#### AIM OF THE EXERCISE:
Below are some records. Print exactly the lines between the one holding "(FIDES) permet à</span></div>" and the one holding "Il s’agit de</span></div>", inclusive, and nothing else.

Top of INFORMATION PROVIDED

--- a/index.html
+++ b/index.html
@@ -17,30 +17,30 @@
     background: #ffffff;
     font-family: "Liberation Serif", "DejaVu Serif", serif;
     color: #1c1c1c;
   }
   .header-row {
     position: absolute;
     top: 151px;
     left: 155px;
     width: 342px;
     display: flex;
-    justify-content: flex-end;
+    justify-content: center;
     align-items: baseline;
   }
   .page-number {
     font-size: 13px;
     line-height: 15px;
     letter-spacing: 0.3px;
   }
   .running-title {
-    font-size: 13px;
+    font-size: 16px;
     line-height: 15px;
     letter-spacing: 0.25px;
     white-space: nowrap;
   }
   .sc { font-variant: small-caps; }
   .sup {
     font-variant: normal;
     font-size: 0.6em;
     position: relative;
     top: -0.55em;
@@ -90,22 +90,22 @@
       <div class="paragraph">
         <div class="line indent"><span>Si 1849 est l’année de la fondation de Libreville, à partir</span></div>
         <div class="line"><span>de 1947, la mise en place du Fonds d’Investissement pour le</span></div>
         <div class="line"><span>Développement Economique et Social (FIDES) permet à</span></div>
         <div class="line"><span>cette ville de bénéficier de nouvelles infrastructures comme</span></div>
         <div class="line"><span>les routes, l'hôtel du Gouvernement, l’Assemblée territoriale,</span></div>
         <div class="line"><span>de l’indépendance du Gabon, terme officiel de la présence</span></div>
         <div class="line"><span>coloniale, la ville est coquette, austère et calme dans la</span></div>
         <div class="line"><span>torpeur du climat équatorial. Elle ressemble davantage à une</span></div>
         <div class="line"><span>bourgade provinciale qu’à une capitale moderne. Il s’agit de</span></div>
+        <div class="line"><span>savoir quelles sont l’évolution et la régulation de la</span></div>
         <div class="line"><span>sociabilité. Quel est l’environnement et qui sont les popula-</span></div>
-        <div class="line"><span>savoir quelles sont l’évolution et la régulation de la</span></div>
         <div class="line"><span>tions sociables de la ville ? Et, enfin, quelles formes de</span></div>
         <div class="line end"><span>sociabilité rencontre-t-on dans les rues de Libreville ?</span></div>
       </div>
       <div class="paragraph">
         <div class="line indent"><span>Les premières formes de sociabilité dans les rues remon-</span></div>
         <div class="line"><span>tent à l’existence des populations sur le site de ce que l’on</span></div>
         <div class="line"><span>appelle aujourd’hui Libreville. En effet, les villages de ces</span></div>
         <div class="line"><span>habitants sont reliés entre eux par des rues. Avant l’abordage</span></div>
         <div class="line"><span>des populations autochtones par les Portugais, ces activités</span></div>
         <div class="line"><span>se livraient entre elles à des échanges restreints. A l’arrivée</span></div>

Bottom of INFORMATION PROVIDED
Top of INFORMATION PROVIDED

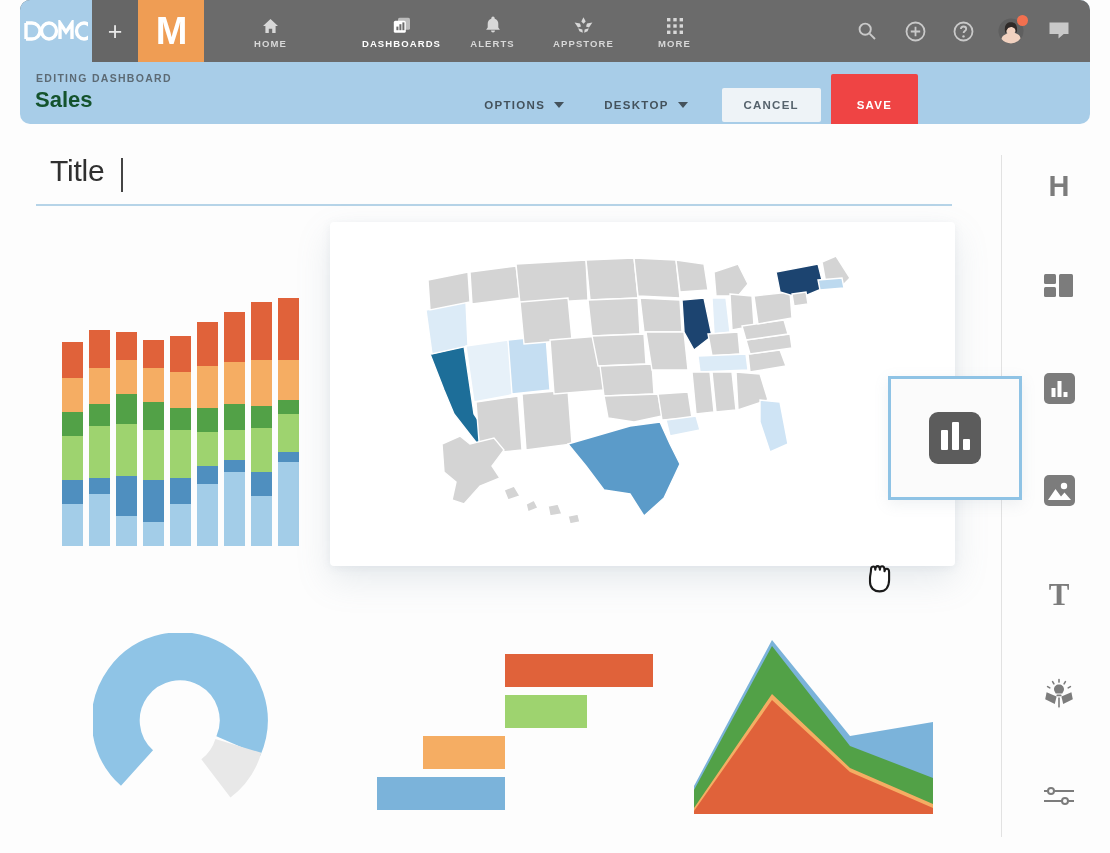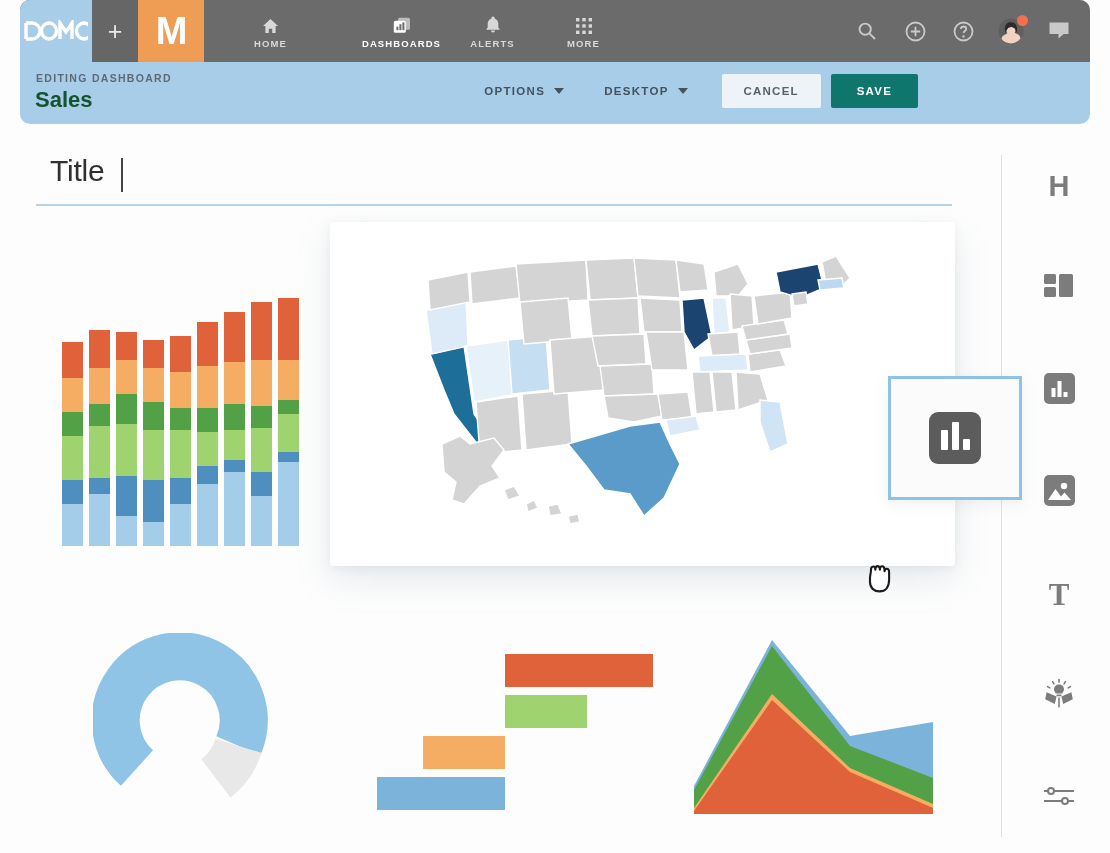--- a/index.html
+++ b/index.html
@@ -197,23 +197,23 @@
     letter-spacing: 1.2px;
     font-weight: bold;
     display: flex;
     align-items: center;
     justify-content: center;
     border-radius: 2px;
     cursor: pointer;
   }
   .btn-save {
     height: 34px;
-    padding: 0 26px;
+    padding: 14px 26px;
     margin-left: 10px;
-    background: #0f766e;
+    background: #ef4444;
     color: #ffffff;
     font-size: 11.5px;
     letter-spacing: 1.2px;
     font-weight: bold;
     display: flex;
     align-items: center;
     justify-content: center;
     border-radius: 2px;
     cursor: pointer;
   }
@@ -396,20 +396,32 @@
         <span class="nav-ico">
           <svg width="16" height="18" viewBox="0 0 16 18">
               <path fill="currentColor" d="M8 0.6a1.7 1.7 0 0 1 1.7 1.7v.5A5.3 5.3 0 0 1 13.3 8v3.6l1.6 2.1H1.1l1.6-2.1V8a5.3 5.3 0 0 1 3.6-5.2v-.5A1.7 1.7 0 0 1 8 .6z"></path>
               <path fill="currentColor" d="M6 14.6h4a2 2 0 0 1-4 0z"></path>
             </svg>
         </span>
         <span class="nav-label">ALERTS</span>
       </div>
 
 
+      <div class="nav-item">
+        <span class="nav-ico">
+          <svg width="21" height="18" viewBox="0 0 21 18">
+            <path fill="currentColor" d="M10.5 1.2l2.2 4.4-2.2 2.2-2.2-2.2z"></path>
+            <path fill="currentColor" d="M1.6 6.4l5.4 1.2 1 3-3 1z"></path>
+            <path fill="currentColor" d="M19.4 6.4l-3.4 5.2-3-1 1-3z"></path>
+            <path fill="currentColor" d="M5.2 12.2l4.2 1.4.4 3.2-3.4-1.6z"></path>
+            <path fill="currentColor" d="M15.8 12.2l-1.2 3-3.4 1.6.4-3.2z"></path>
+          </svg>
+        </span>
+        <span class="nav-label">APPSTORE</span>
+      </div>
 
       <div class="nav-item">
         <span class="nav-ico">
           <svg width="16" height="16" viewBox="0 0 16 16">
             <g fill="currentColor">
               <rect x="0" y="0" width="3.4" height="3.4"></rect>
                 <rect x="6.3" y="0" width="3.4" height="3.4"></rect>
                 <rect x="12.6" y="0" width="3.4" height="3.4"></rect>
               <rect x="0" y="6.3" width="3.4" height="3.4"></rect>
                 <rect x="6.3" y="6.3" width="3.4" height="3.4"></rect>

Bottom of INFORMATION PROVIDED

#### TASK ANSWER:
         <div class="line"><span>Développement Economique et Social (FIDES) permet à</span></div>
         <div class="line"><span>cette ville de bénéficier de nouvelles infrastructures comme</span></div>
         <div class="line"><span>les routes, l'hôtel du Gouvernement, l’Assemblée territoriale,</span></div>
         <div class="line"><span>de l’indépendance du Gabon, terme officiel de la présence</span></div>
         <div class="line"><span>coloniale, la ville est coquette, austère et calme dans la</span></div>
         <div class="line"><span>torpeur du climat équatorial. Elle ressemble davantage à une</span></div>
         <div class="line"><span>bourgade provinciale qu’à une capitale moderne. Il s’agit de</span></div>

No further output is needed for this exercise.